Hace 30 años, el gobierno del presidente Ernesto Zedillo y las dirigencias de los partidos se encontraban en el difícil proceso de negociar una reforma política “definitiva”, en un intento de dejar atrás una década de procesos electorales contenciosos que, en sus peores momentos, habían derivado en violencia, con heridos y muertos.
El 17 de enero de 1995 se había instalado una mesa formal de diálogo y se firmó el Acuerdo Político Nacional entre el gobierno, el PRI, el PAN, el PRD y el PT. “Ha llegado el momento de que la democracia abarque todos los ámbitos de la convivencia social”, afirmó Zedillo en un discurso pronunciado en esa ocasión.
El proceso no fue sencillo. En varias ocasiones, la oposición se levantó de la mesa, y el PRI amenazó con endurecer las condiciones de la competencia electoral, amenazando, el 19 de junio de 1995, con impulsar su propia reforma electoral –tenía entonces los números en el Congreso para hacerlo–, con la que se eliminaría la representación proporcional en la Cámara de Diputados y los senadores de primera minoría, vías por las cuales los opositores habían logrado incrementar su presencia en el Congreso.
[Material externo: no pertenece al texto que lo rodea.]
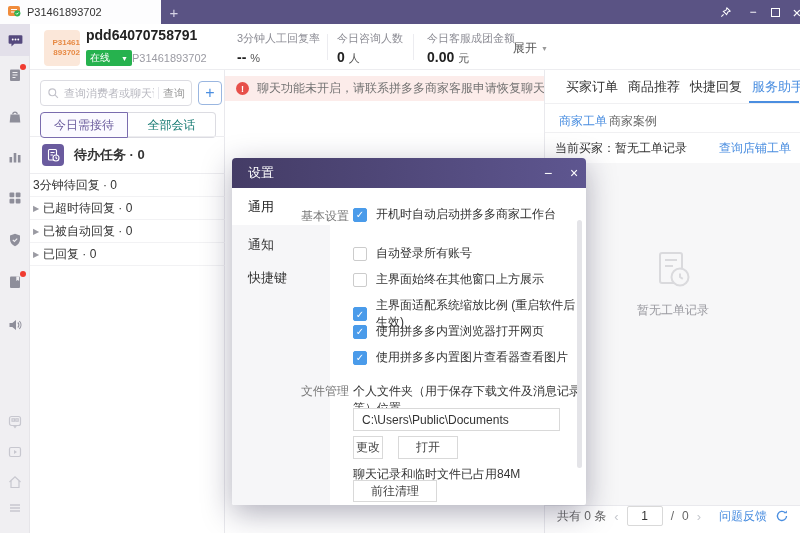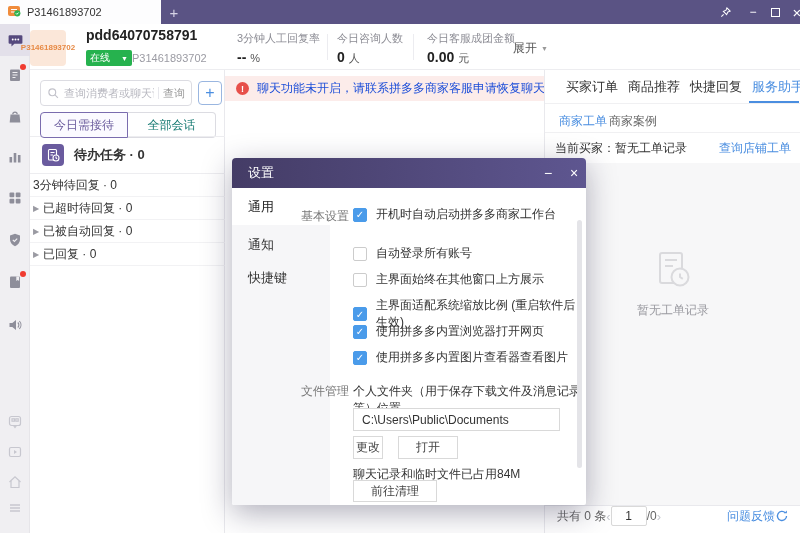--- a/index.html
+++ b/index.html
@@ -22,7 +22,7 @@
 
   
   .header{position:absolute;left:30px;top:24px;width:770px;height:46px;background:#fff;border-bottom:1px solid #ededf0}
-  .avatar{position:absolute;left:0;top:6px;width:36px;height:36px;background:#fbe7d9;border-radius:4px;color:#e78a45;font-size:8px;font-weight:bold;display:flex;flex-direction:row;align-items:center;justify-content:center;line-height:1.3}
+  .avatar{position:absolute;left:14px;top:6px;width:36px;height:36px;background:#fbe7d9;border-radius:4px;color:#e78a45;font-size:8px;font-weight:bold;display:flex;flex-direction:column;align-items:flex-end;justify-content:center;line-height:1.3}
   .store{position:absolute;left:56px;top:3px;font-size:14px;font-weight:bold;color:#222}
   .badge{position:absolute;left:56px;top:26px;background:#26b24e;color:#fff;font-size:10px;border-radius:2px;padding:1px 4px;display:flex;align-items:center;gap:11px}
   .badge .caret{font-size:7px}

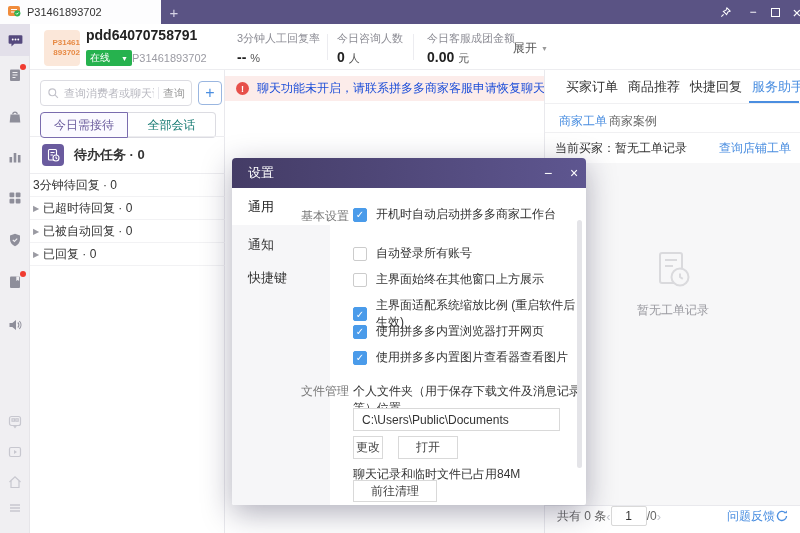--- a/index.html
+++ b/index.html
@@ -59,7 +59,7 @@
   .main{position:absolute;left:225px;top:70px;width:319px;height:463px;background:#fff}
   .notice{position:absolute;left:0;top:6px;width:319px;height:25px;background:#fcecea;display:flex;align-items:center;gap:8px;padding-left:11px}
   .notice .ic{width:13px;height:13px;border-radius:50%;background:#e7504a;color:#fff;font-size:9px;font-weight:bold;display:flex;align-items:center;justify-content:center;flex:0 0 13px}
-  .notice .tx{font-size:12px;color:#1d4ed8;white-space:nowrap}
+  .notice .tx{font-size:12px;color:#737373;white-space:nowrap}
 
   
   .rpanel{position:absolute;left:544px;top:70px;width:256px;height:463px;background:#fff;border-left:1px solid #e9e9ed}

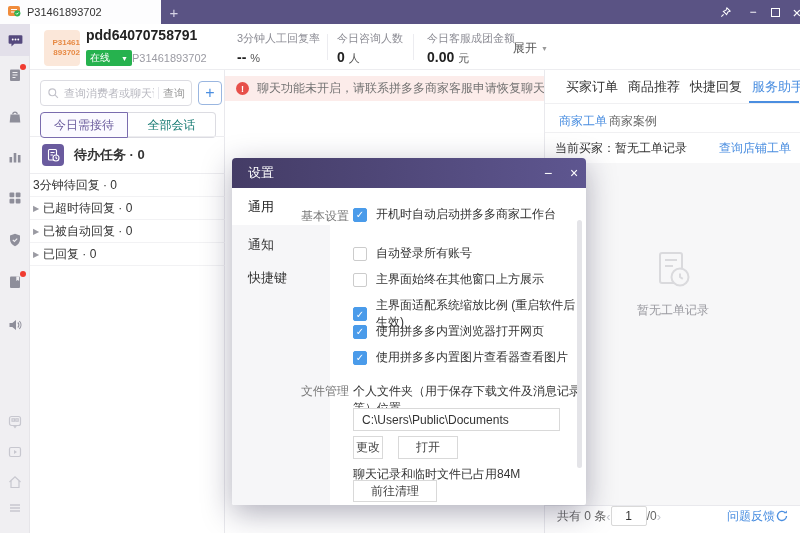--- a/index.html
+++ b/index.html
@@ -74,7 +74,7 @@
   .buyer .lk{font-size:12px;color:#4a8ee0;cursor:pointer}
   .empty{position:absolute;left:0;top:93px;width:256px;height:342px;background:#f7f7f8;display:flex;flex-direction:column;align-items:center;padding-top:85px}
   .empty .et{color:#9a9aa0;font-size:12px;margin-top:8px}
-  .pgbar{position:absolute;left:0;top:435px;width:256px;height:21px;background:#fff;border-top:1px solid #e9e9ed;display:flex;align-items:center;padding:0 12px;gap:0;font-size:12px}
+  .pgbar{position:absolute;left:0;top:435px;width:256px;height:21px;background:#fff;border-top:1px solid #e9e9ed;display:flex;align-items:center;padding:0 12px;gap:8px;font-size:12px}
   .pgbar .tot{color:#666}
   .pgbar .chv{color:#c5c8ce;font-size:13px;cursor:pointer}
   .pgbar input{width:36px;height:20px;border:1px solid #d9d9d9;border-radius:2px;text-align:center;font-size:12px;color:#333;outline:none;font-family:inherit}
No sería sino hasta el año siguiente, 1996, cuando cristalizaron las negociaciones y se concretó la reforma, que jugaría un papel fundamental en la democratización del país, con la ciudadanización del entonces Instituto Federal Electoral como ariete para romper la hegemonía que ejercía el PRI desde 1929.
En las tres décadas que han pasado desde entonces, México logró consolidar un sistema de competencia entre partidos, que permitió tres alternancias en la Presidencia, así como un entramado de equilibrios institucionales, mediante el surgimiento de organismos autónomos, que puso límites a la concentración del poder.
Sin embargo, ese periodo pareciera estar llegando a su fin. Primero, por las reformas impulsadas por el entonces presidente Andrés Manuel López Obrador, que acabó con muchos de esos frenos, eliminando los organismos autónomos y sometiendo los cargos en el Poder Judicial al voto universal. Y, ahora, con el anuncio de la presidenta Claudia Sheinbaum de que presentará una iniciativa de reforma electoral, que incluye al Instituto Nacional Electoral y limitaría la presencia de la oposición en el Legislativo con la reducción de los espacios de representación proporcional.
El 2 de junio escribí aquí que, con la elección judicial del día anterior, el llamado Plan C de López Obrador estaba casi completo, pues sólo faltaba una reforma electoral regresiva, como la que ahora se propone impulsar Sheinbaum, muy al estilo de lo que amagó con hacer el PRI, en junio de 1995, y que enardeció a la izquierda opositora de entonces.
De concretarse el anuncio, México no sólo retrocedería 30 años, sino probablemente más de 60, si consideramos que fue en 1964 cuando el entonces régimen de partido hegemónico aceptó que la oposición pudiera incrementar su presencia en el Congreso mediante la creación de los llamados “diputados de partido”, antecedente de los pluris.
Aquella reforma, en el sexenio de Adolfo López Mateos, no fue concesión graciosa. El oficialismo de esa época estaba preocupado por el aumento del abstencionismo, hecho que minaba la legitimidad del régimen, pues las elecciones mexicanas eran motivo de chistes, como aquel de que éramos el único país (una exageración, pues había otros) donde el día anterior a los comicios ya se sabían cómo iban a quedar las votaciones (algo totalmente cierto).
El movimiento que actualmente gobierna el país debiera estar haciendo la misma reflexión, sobre todo después de ver la paupérrima participación que tuvo la elección judicial.
BUSCAPIÉS
En su búsqueda de una vía para competir con Trump, el Partido Demócrata se está corriendo a la izquierda. Eso se nota en la elección de un candidato para alcalde de Nueva York que propone crear supermercados públicos donde se regalen alimentos para que nadie se los robe. Así difícilmente volverá pronto al poder.